Der Mann fuhr einen Ford Fiesta, als er von den Polizisten zu einer Routinekontrolle angehalten wurde. Zunächst gab er an, der eingetragene Halter des Fahrzeugs zu sein, hatte jedoch schlicht seinen Führerschein vergessen.
Bei weiteren Nachfragen räumte er ein, die Angaben zur Halterschaft erfunden zu haben.

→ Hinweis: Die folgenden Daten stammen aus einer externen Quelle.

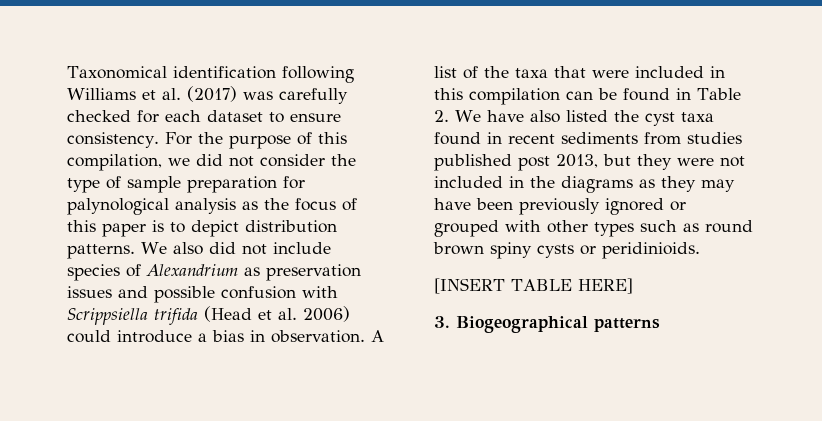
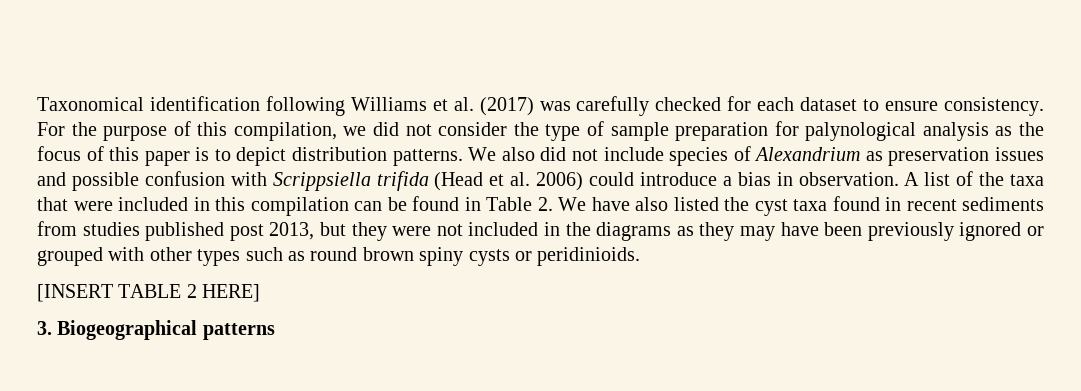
- [INSERT TABLE HERE]
+ [INSERT TABLE 2 HERE]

Anschließend gestand er, dass ihm der Führerschein bereits zuvor entzogen worden war. Die Beamten stellten zudem fest, dass er die vorgeschriebene medizinisch-psychologische Untersuchung (MPU) nicht absolviert hatte – als Begründung nannte er finanzielle Schwierigkeiten.
Wegen der Verstöße wurde dem Mann die Weiterfahrt untersagt. Es erfolgte eine offizielle Anzeige, und er wurde über die Einleitung eines Strafverfahrens wegen seines Verhaltens informiert.
Der Fall wird nun in weiteren juristischen Schritten geprüft. Dem Mann drohen Konsequenzen wegen Fahrens ohne gültigen Führerschein sowie der unterlassenen MPU. Zu möglichen Strafen machten die Behörden keine weiteren Angaben.